In the realm of financial planning, creating a trust can be one of the most important steps in terms of achieving solid asset protection and designing an adequate estate plan. It doesn’t have to be a difficult process, but it does require thoughtful consideration and planning.
Most individuals, and even most estate planning attorney’s unfortunately, are not familiar with estate law and how statutes can affect estate planning across different jurisdictions. It is unreasonable to expect someone who is not a legal or financial professional to be able to easily understand everything; however, certain key aspects of it can be sufficiently learned so that a do-it-yourself option becomes available.
The following 15 key points are of the essence when creating a trust. Once this information is fully understood, potential grantors will understand how to the point that they can begin the process of setting one up themselves.
1 – The Need and Purpose
They were originally created when the Renaissance period reached the nascent common law system of the English royal court. These legal instruments were born out of an important necessity: when English knights marched across Europe as Crusaders, they conveyed property ownership to trustworthy individuals to handle affairs such as managing land, paying feudal dues, etc. If the knight did not return to England after a battle, the terms of the entity would establish that the estate would transfer to beneficiaries, who were usually the spouse and children. In the absence of a structure, the Crown would simply claim royal rights over the deceased knight’s property, often leaving his surviving spouse and family penniless.
The historic needs of legal structures have not changed.

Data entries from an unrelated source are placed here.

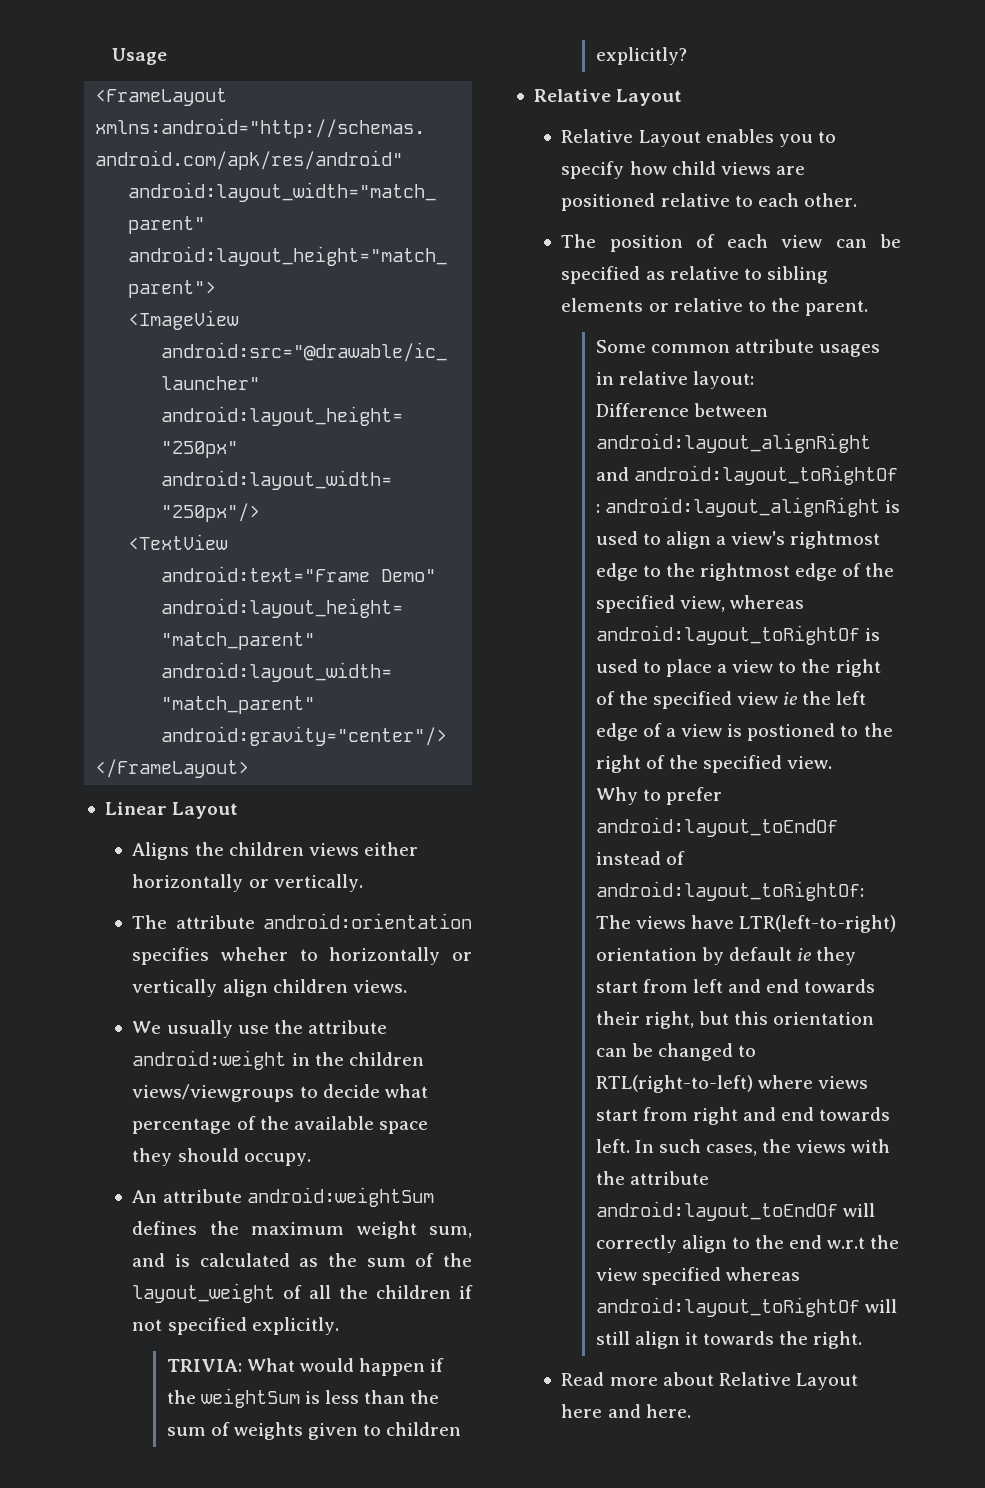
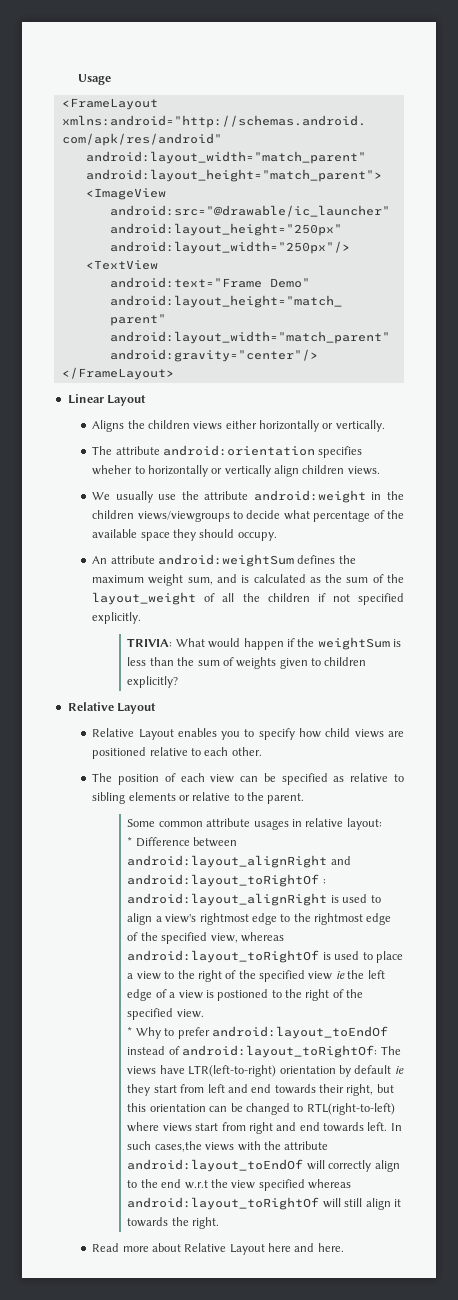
(754, 380) none -> [127,837,133,846] *
(833, 762) none -> [127,1027,133,1036] *
[706,1139,792,1156] cases, the -> [154,1141,202,1152] cases,the

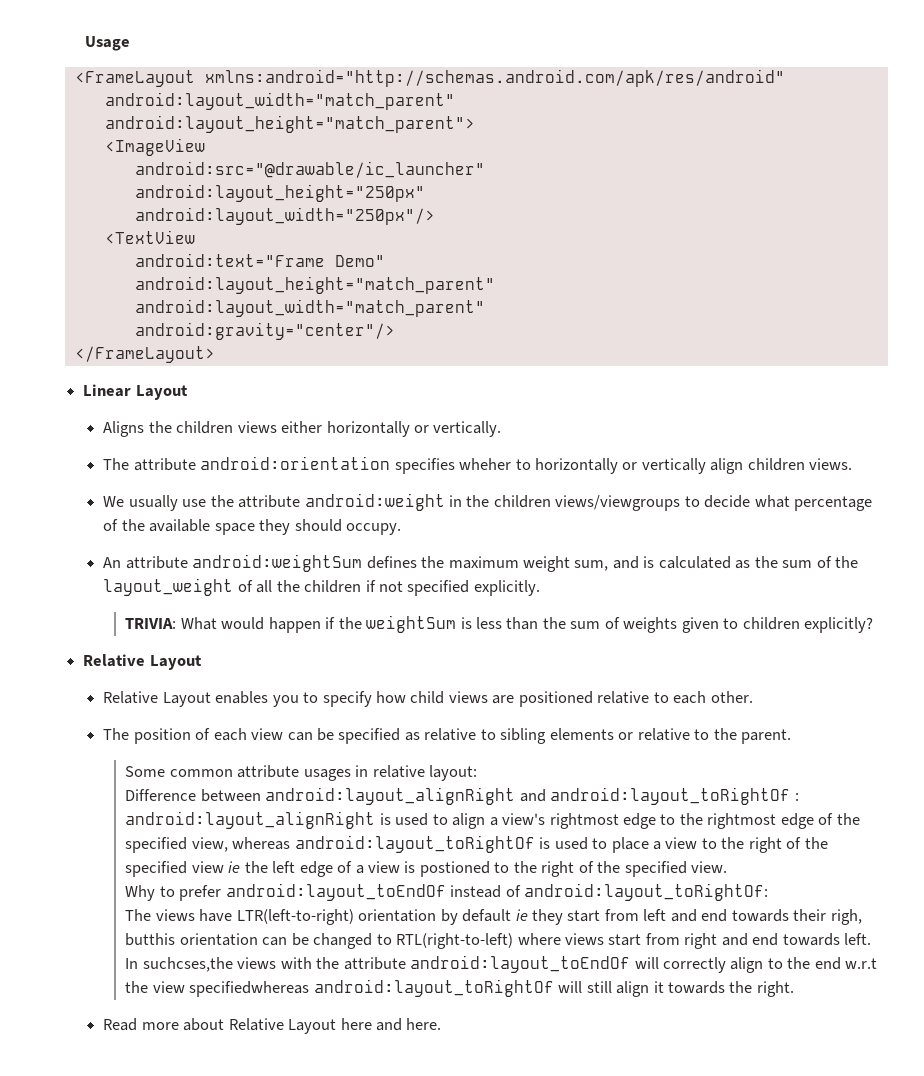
[127,837,133,846] * -> (478, 773) none
[127,1027,133,1036] * -> (728, 867) none
(378, 1051) none -> (769, 892) //
[346,1084,394,1096] [127,1103,147,1112] right, but this -> [830,909,862,925] [125,933,176,946] righ, butthis
[127,1141,202,1152] such cases,the -> [142,957,233,972] suchcses,the
[258,1179,351,1191] specified whereas -> [189,981,310,997] specifiedwhereas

They are still legal documents that establish a fiduciary relationship whereby personal ownership of assets is relinquished and the property is transferred so that it can be managed by a trustee for the benefit of others.
The modern purposes of these entities are: asset protection, wealth management, avoiding probate, Medicaid planning, and estate planning. Individuals and couples whose assets including real estate are worth more than $100,000 should consider creating a trust for their own benefit and to protect the financial futures of their loved ones. Please note, that only an irrevocable version protects assets from anything other than probate.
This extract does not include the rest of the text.